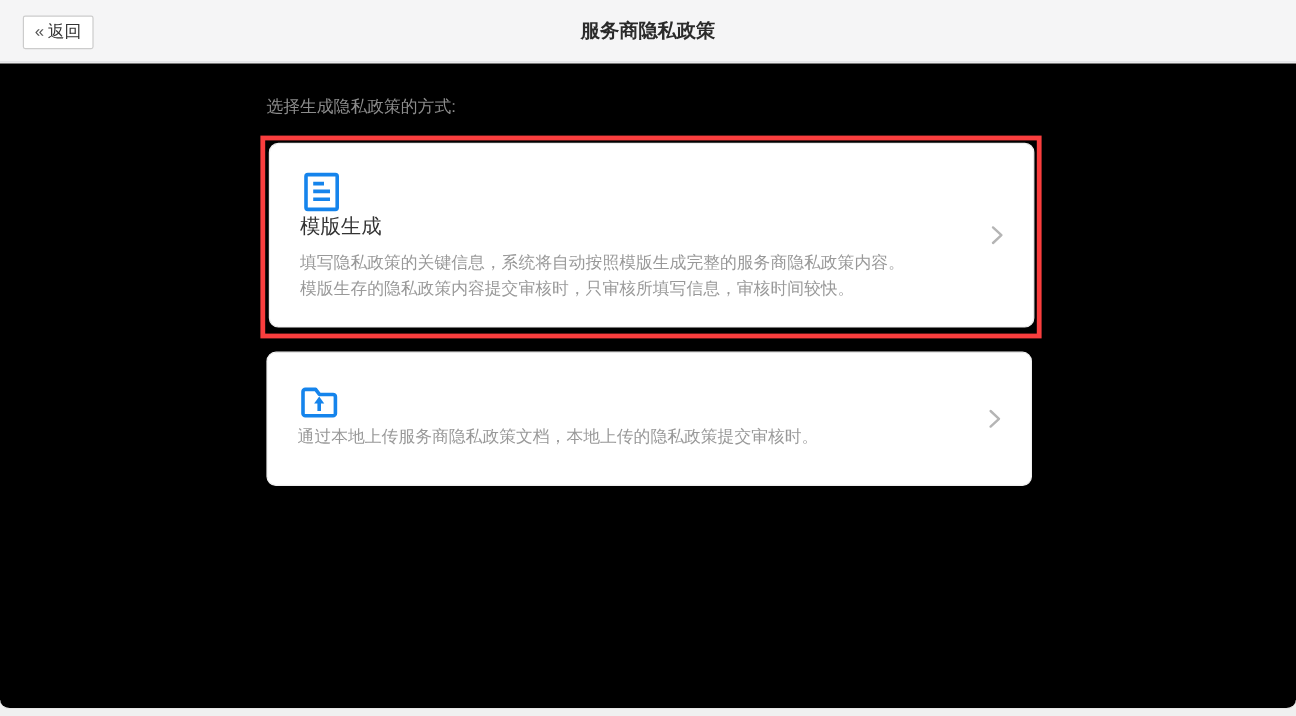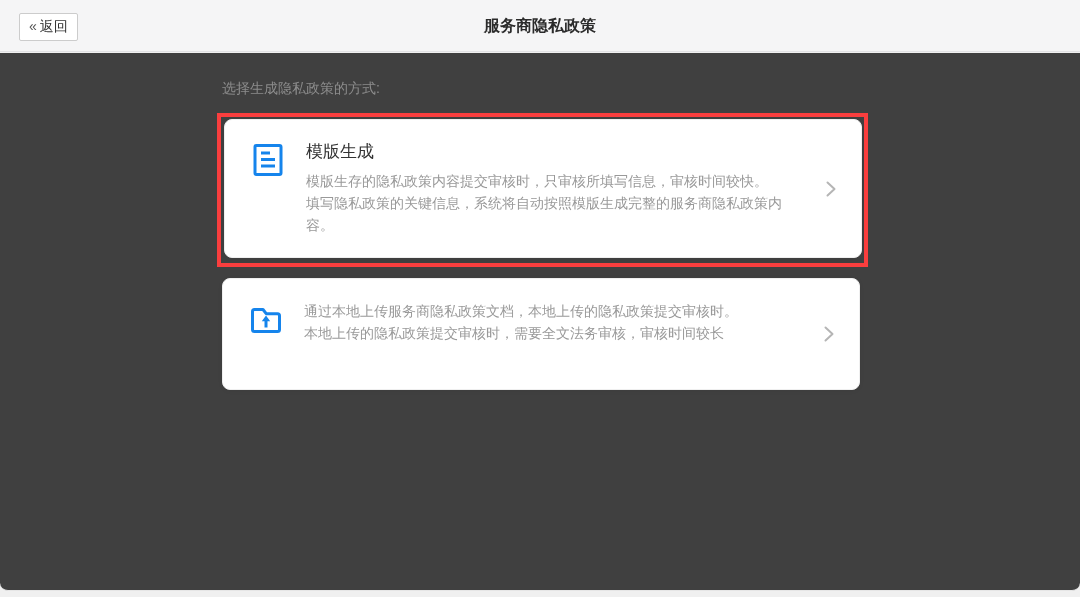--- a/index.html
+++ b/index.html
@@ -51,21 +51,21 @@
     font-weight: bold;
     color: #2b2b2b;
   }
 
   
   .panel {
     position: absolute;
     top: 53px; left: 0;
     width: 1080px;
     height: 538px;
-    background: #404040;
+    background: #000000;
     border-radius: 0 0 8px 8px;
     border-bottom: 1px solid #e6e6e6;
   }
   .content {
     padding: 27px 0 0 222px;
   }
   .prompt {
     font-size: 14px;
     color: #8c8c8c;
     margin-bottom: 15px;
@@ -84,20 +84,21 @@
     background: #ffffff;
     border: 1px solid #efefef;
     border-radius: 8px;
     box-shadow: 0 1px 5px rgba(0,0,0,0.05);
     display: flex;
     align-items: flex-start;
     width: 638px;
     min-height: 112px;
     padding: 21px 60px 21px 25px;
     cursor: pointer;
+    flex-direction: column;
   }
   .option-icon {
     width: 36px; height: 36px;
     flex: 0 0 36px;
     margin-right: 20px;
     margin-top: 1px;
   }
   .option-texts { flex: 1; }
   .option-title {
     font-size: 17px;
@@ -140,38 +141,37 @@
         <div class="highlight-wrap">
           <div class="option-card">
             <svg class="option-icon" viewBox="0 0 36 36">
               <rect x="5" y="3.5" width="26" height="29" rx="1.5" fill="none" stroke="#1584ec" stroke-width="3"></rect>
               <line x1="11" y1="11" x2="20" y2="11" stroke="#1584ec" stroke-width="3"></line>
               <line x1="11" y1="17.5" x2="25" y2="17.5" stroke="#1584ec" stroke-width="3"></line>
               <line x1="11" y1="24" x2="25" y2="24" stroke="#1584ec" stroke-width="3"></line>
             </svg>
             <div class="option-texts">
               <div class="option-title">模版生成</div>
+              <div class="option-desc">填写隐私政策的关键信息，系统将自动按照模版生成完整的服务商隐私政策内容。</div>
               <div class="option-desc">模版生存的隐私政策内容提交审核时，只审核所填写信息，审核时间较快。</div>
-              <div class="option-desc">填写隐私政策的关键信息，系统将自动按照模版生成完整的服务商隐私政策内容。</div>
             </div>
             <svg class="chevron" viewBox="0 0 12 18">
               <polyline points="2.5,2.5 9.5,9 2.5,15.5" fill="none" stroke="#b5b5b5" stroke-width="2" stroke-linecap="round" stroke-linejoin="round"></polyline>
             </svg>
           </div>
         </div>
 
         <div class="option-card">
           <svg class="option-icon" viewBox="0 0 36 36">
             <path d="M4.5 10.5 a2 2 0 0 1 2 -2 h8.5 l3.2 4.2 h11.3 a2 2 0 0 1 2 2 v13.8 a2 2 0 0 1 -2 2 h-23 a2 2 0 0 1 -2 -2 z" fill="none" stroke="#1584ec" stroke-width="3" stroke-linejoin="round"></path>
             <line x1="18" y1="26.5" x2="18" y2="17.5" stroke="#1584ec" stroke-width="3"></line>
             <path d="M13.8 20.2 L18 14.5 L22.2 20.2 z" fill="#1584ec"></path>
           </svg>
           <div class="option-texts">
             <div class="option-desc">通过本地上传服务商隐私政策文档，本地上传的隐私政策提交审核时。</div>
-            <div class="option-desc">本地上传的隐私政策提交审核时，需要全文法务审核，审核时间较长</div>
           </div>
           <svg class="chevron" viewBox="0 0 12 18">
             <polyline points="2.5,2.5 9.5,9 2.5,15.5" fill="none" stroke="#b5b5b5" stroke-width="2" stroke-linecap="round" stroke-linejoin="round"></polyline>
           </svg>
         </div>
 
       </div>
     </div>
   </div>
 </div>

○ ○ ○ ○

Exercise >>
After locating the line with "-51,21 +51,21 @@" in the material above, return it and each line after it exactly, ending at the line with "margin-right: 20px;".

Problem solution >>
@@ -51,21 +51,21 @@
     font-weight: bold;
     color: #2b2b2b;
   }
 
   
   .panel {
     position: absolute;
     top: 53px; left: 0;
     width: 1080px;
     height: 538px;
-    background: #404040;
+    background: #000000;
     border-radius: 0 0 8px 8px;
     border-bottom: 1px solid #e6e6e6;
   }
   .content {
     padding: 27px 0 0 222px;
   }
   .prompt {
     font-size: 14px;
     color: #8c8c8c;
     margin-bottom: 15px;
@@ -84,20 +84,21 @@
     background: #ffffff;
     border: 1px solid #efefef;
     border-radius: 8px;
     box-shadow: 0 1px 5px rgba(0,0,0,0.05);
     display: flex;
     align-items: flex-start;
     width: 638px;
     min-height: 112px;
     padding: 21px 60px 21px 25px;
     cursor: pointer;
+    flex-direction: column;
   }
   .option-icon {
     width: 36px; height: 36px;
     flex: 0 0 36px;
     margin-right: 20px;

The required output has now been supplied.